Task item
Retype every entry exactly, down to the last character.

Dataset extract
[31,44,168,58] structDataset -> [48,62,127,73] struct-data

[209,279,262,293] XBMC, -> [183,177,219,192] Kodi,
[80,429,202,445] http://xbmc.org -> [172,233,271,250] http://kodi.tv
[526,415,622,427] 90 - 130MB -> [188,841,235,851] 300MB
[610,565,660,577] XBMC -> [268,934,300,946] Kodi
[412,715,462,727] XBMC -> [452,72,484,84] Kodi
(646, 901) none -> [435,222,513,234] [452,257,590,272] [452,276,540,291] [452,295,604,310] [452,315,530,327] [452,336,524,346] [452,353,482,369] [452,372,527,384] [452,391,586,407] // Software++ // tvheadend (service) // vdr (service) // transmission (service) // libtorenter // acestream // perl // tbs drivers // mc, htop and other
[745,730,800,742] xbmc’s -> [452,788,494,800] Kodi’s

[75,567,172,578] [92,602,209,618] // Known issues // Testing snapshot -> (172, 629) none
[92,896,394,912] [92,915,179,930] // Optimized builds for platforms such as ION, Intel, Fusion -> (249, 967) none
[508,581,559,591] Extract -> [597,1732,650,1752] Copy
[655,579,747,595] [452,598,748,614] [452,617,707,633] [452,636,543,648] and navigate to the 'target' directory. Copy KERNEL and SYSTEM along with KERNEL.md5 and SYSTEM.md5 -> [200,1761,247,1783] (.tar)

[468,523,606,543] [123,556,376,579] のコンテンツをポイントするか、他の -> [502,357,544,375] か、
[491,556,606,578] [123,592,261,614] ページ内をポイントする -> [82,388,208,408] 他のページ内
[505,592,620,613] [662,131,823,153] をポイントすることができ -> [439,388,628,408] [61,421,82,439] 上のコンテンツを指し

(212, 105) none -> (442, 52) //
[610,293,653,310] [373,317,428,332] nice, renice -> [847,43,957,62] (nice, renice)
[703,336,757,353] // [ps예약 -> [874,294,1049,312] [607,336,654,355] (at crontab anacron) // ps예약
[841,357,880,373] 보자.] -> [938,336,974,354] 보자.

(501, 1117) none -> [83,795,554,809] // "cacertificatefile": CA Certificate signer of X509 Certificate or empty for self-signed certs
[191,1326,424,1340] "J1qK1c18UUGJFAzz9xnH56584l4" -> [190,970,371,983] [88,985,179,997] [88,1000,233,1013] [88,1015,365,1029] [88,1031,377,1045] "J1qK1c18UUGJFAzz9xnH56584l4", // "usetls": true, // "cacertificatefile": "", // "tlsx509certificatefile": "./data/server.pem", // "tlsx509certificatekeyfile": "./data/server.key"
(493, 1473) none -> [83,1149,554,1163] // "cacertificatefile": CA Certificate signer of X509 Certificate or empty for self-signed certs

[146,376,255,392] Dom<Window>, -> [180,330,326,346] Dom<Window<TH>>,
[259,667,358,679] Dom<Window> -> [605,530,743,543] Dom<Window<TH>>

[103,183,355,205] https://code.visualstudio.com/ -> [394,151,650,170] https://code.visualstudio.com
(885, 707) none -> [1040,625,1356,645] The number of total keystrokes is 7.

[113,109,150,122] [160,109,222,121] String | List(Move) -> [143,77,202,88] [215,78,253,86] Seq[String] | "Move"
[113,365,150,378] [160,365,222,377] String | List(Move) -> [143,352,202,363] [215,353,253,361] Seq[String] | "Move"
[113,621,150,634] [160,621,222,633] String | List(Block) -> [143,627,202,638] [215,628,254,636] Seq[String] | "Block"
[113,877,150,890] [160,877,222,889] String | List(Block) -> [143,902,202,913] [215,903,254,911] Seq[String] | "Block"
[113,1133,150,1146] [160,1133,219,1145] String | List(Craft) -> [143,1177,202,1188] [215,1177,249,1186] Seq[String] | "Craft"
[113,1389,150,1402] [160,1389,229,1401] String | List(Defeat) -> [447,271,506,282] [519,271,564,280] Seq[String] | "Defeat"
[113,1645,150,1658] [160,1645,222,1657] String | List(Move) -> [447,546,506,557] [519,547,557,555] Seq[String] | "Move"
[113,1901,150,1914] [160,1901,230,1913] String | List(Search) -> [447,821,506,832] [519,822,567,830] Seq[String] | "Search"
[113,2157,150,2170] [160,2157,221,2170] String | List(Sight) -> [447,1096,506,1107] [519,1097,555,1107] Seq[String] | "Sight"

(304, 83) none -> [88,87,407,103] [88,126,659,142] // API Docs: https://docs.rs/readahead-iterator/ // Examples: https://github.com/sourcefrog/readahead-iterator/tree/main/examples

Solution to the exercise
[31,44,168,58] structDataset -> [48,62,127,73] struct-data

[209,279,262,293] XBMC, -> [183,177,219,192] Kodi,
[80,429,202,445] http://xbmc.org -> [172,233,271,250] http://kodi.tv
[526,415,622,427] 90 - 130MB -> [188,841,235,851] 300MB
[610,565,660,577] XBMC -> [268,934,300,946] Kodi
[412,715,462,727] XBMC -> [452,72,484,84] Kodi
(646, 901) none -> [435,222,513,234] [452,257,590,272] [452,276,540,291] [452,295,604,310] [452,315,530,327] [452,336,524,346] [452,353,482,369] [452,372,527,384] [452,391,586,407] // Software++ // tvheadend (service) // vdr (service) // transmission (service) // libtorenter // acestream // perl // tbs drivers // mc, htop and other
[745,730,800,742] xbmc’s -> [452,788,494,800] Kodi’s

[75,567,172,578] [92,602,209,618] // Known issues // Testing snapshot -> (172, 629) none
[92,896,394,912] [92,915,179,930] // Optimized builds for platforms such as ION, Intel, Fusion -> (249, 967) none
[508,581,559,591] Extract -> [597,1732,650,1752] Copy
[655,579,747,595] [452,598,748,614] [452,617,707,633] [452,636,543,648] and navigate to the 'target' directory. Copy KERNEL and SYSTEM along with KERNEL.md5 and SYSTEM.md5 -> [200,1761,247,1783] (.tar)

[468,523,606,543] [123,556,376,579] のコンテンツをポイントするか、他の -> [502,357,544,375] か、
[491,556,606,578] [123,592,261,614] ページ内をポイントする -> [82,388,208,408] 他のページ内
[505,592,620,613] [662,131,823,153] をポイントすることができ -> [439,388,628,408] [61,421,82,439] 上のコンテンツを指し

(212, 105) none -> (442, 52) //
[610,293,653,310] [373,317,428,332] nice, renice -> [847,43,957,62] (nice, renice)
[703,336,757,353] // [ps예약 -> [874,294,1049,312] [607,336,654,355] (at crontab anacron) // ps예약
[841,357,880,373] 보자.] -> [938,336,974,354] 보자.

(501, 1117) none -> [83,795,554,809] // "cacertificatefile": CA Certificate signer of X509 Certificate or empty for self-signed certs
[191,1326,424,1340] "J1qK1c18UUGJFAzz9xnH56584l4" -> [190,970,371,983] [88,985,179,997] [88,1000,233,1013] [88,1015,365,1029] [88,1031,377,1045] "J1qK1c18UUGJFAzz9xnH56584l4", // "usetls": true, // "cacertificatefile": "", // "tlsx509certificatefile": "./data/server.pem", // "tlsx509certificatekeyfile": "./data/server.key"
(493, 1473) none -> [83,1149,554,1163] // "cacertificatefile": CA Certificate signer of X509 Certificate or empty for self-signed certs

[146,376,255,392] Dom<Window>, -> [180,330,326,346] Dom<Window<TH>>,
[259,667,358,679] Dom<Window> -> [605,530,743,543] Dom<Window<TH>>

[103,183,355,205] https://code.visualstudio.com/ -> [394,151,650,170] https://code.visualstudio.com
(885, 707) none -> [1040,625,1356,645] The number of total keystrokes is 7.

[113,109,150,122] [160,109,222,121] String | List(Move) -> [143,77,202,88] [215,78,253,86] Seq[String] | "Move"
[113,365,150,378] [160,365,222,377] String | List(Move) -> [143,352,202,363] [215,353,253,361] Seq[String] | "Move"
[113,621,150,634] [160,621,222,633] String | List(Block) -> [143,627,202,638] [215,628,254,636] Seq[String] | "Block"
[113,877,150,890] [160,877,222,889] String | List(Block) -> [143,902,202,913] [215,903,254,911] Seq[String] | "Block"
[113,1133,150,1146] [160,1133,219,1145] String | List(Craft) -> [143,1177,202,1188] [215,1177,249,1186] Seq[String] | "Craft"
[113,1389,150,1402] [160,1389,229,1401] String | List(Defeat) -> [447,271,506,282] [519,271,564,280] Seq[String] | "Defeat"
[113,1645,150,1658] [160,1645,222,1657] String | List(Move) -> [447,546,506,557] [519,547,557,555] Seq[String] | "Move"
[113,1901,150,1914] [160,1901,230,1913] String | List(Search) -> [447,821,506,832] [519,822,567,830] Seq[String] | "Search"
[113,2157,150,2170] [160,2157,221,2170] String | List(Sight) -> [447,1096,506,1107] [519,1097,555,1107] Seq[String] | "Sight"

(304, 83) none -> [88,87,407,103] [88,126,659,142] // API Docs: https://docs.rs/readahead-iterator/ // Examples: https://github.com/sourcefrog/readahead-iterator/tree/main/examples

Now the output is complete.